- Organ in December 2016
- Born: Toronto, Ontario, Canada
- Education: York University

= Lawrence P. Organ =

Canadian businessman (born 1959)

Lawrence P. Organ (born November 1959) is a Canadian businessman. He is the founder and former chief executive officer of Chicago, Illinois-based Exact Data, acquired in 2021 by Data Axle. Organ has been an entrepreneur focused on the direct marketing industry since 1986 and is credited with starting a number of companies. He is best known for founding the internet properties of FastWeb and JobsOnline which today are owned, respectively, by Monster Worldwide and Acxiom Corporation.

From June, 2009 until May, 2019 Organ served on the board of directors of Clearbrook, a Chicago not-for-profit organization benefiting 7,000 clients with developmental disabilities. Starting February, 2021 to January, 2022 Organ was chairman of Lift Foundation, an organization dedicated to developing leadership excellence in motivated and talented youth in Tamil Nadu, India.
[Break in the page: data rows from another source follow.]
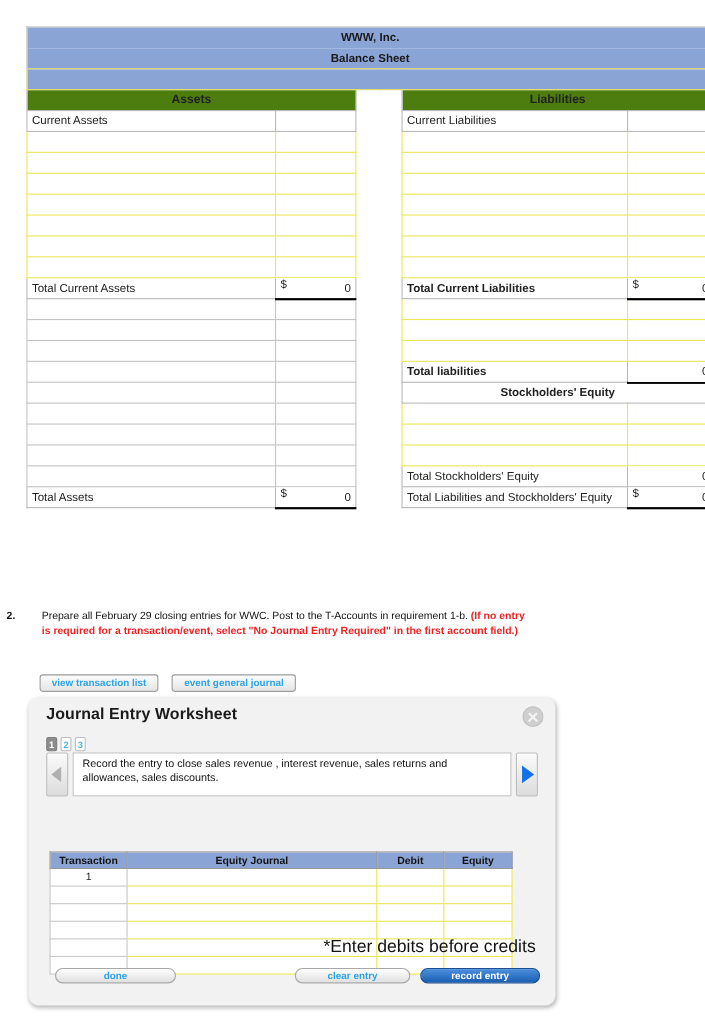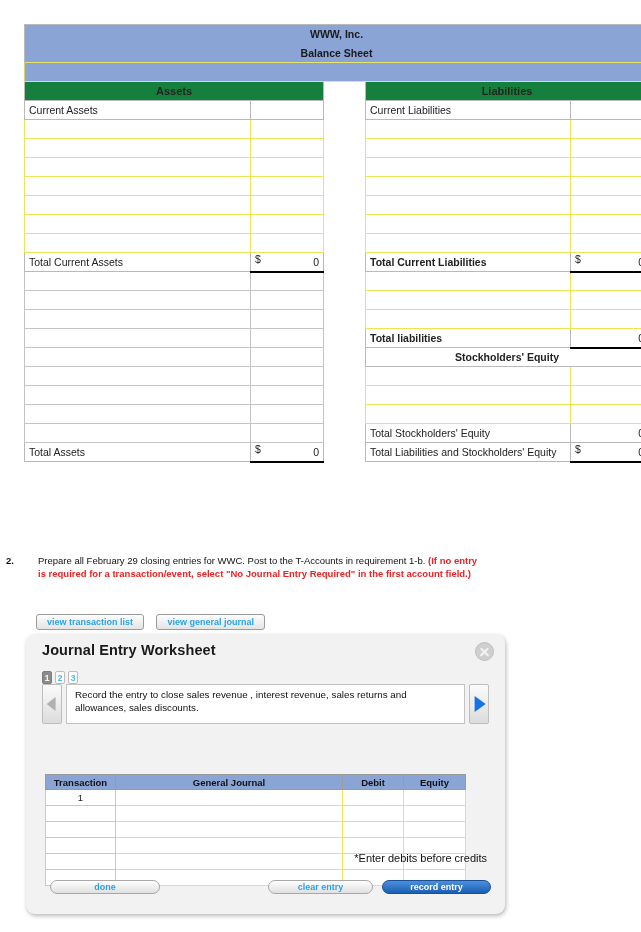--- a/index.html
+++ b/index.html
@@ -29,21 +29,21 @@
     font-weight: bold; font-size: 10.5px; height: 19px;
     border-left: 1px solid #b9b9b9; border-right: 1px solid #b9b9b9;
   }
   .hdr-blue.first { border-top: 1px solid #b9b9b9; }
   .hdr-blue.ylw {
     border: 1px solid #e8e36a;
     border-left-color: #d8d368; border-right-color: #d8d368;
   }
   .sect-hd {
     text-align: center; font-weight: bold; font-size: 11px;
-    border: 1px solid #b9b9b9; background: #15803d; height: 21px;
+    border: 1px solid #b9b9b9; background: #4d7c0f; height: 21px;
   }
   .cell { border: 1px solid #b9b9b9; background: #fff; }
   .cell.ed { border: 1px solid #ece657; }
   .cell.plain { border: 1px solid #c4c4c4; }
   .cell.blank { border: none; background: #fff; }
   .ind { padding-left: 22px; }
   .ind2 { padding-left: 14px; font-weight: bold; }
   .amt { text-align: right; position: relative; }
   .amt .dol { position: absolute; left: 4px; top: 0; }
   .tot-line { border-bottom: 2px solid #000 !important; }
@@ -137,21 +137,21 @@
   }
   table.jt td { height: 16px; padding: 0; }
   .jc-tr { width: 70px; }
   .jc-gj { width: 227px; }
   .jc-db { width: 61px; }
   .jc-cr { width: 62px; }
   td.jtr { border: 1px solid #c9c9c9; text-align: center; background: #fff; color:#222; }
   td.jed { border: 1px solid #ece657; background: #fff; }
   .jnote {
     position: absolute; right: 18px; top: 218px;
-    font-size: 11px; color: #111;
+    font-size: 16px; color: #111;
   }
 
   
   .btn {
     position: absolute; height: 14px; line-height: 13px;
     border-radius: 7px; font-size: 9px; font-weight: bold;
     text-align: center; cursor: pointer;
   }
   .btn.light {
     border: 1px solid #a8a8a8;
@@ -353,21 +353,21 @@
     </table>
   </div>
 
   <div class="qblock">
     <span class="qnum">2.</span>
     <div class="qtext"><span>Prepare all February 29 closing entries for WWC. Post to the T-Accounts in requirement 1-b. </span><span class="redb">(If no entry is required for a transaction/event, select "No Journal Entry Required" in the first account field.)</span></div>
   </div>
 
   <div class="viewbtns">
     <span class="viewbtn">view transaction list</span>
-    <span class="viewbtn">view general journal</span>
+    <span class="viewbtn">event general journal</span>
   </div>
 
   <div class="dlg">
 
     <div class="dlg-title">Journal Entry Worksheet</div>
     <div class="close-btn"></div>
 
     <div class="steps" id="steps"><span class="step on">1</span><span class="step off">2</span><span class="step off">3</span></div>
 
     <div class="navrow">
@@ -384,21 +384,21 @@
       <table class="jt">
         <colgroup>
           <col class="jc-tr">
             <col class="jc-gj">
             <col class="jc-db">
             <col class="jc-cr">
         </colgroup>
         <thead>
             <tr id="jt-head">
               <th>Transaction</th>
-              <th>General Journal</th>
+              <th>Equity Journal</th>
               <th>Debit</th>
               <th>Equity</th>
             </tr>
           </thead>
         <tbody id="jt-body">
             <tr>
               <td class="jtr">1</td>
               <td class="jed"></td>
               <td class="jed"></td>
               <td class="jed"></td>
Organ is on the Board of Directors of Ramsay Innovations and is a member of the Killerspin Advisory Board.

==Early life==
Lawrence Organ was born in November 1959 to Leslie and Barbara Organ in Toronto Canada. His family is Jewish.

==Education==
Organ earned his B.A. from Glendon College, at York University, Toronto, in 1985.

==Controversy==
Organ was the topic of a March 27, 2006 Forbes magazine article entitled You Can Surf But You Can't Hide in which the author voiced privacy concerns over ResponderInfo, a product carried by ConsumerBase. That articles lead to discussions in privacy blogs as well as direct marketing sources such as Digital Moses Confidential regarding the lines between privacy and commerce.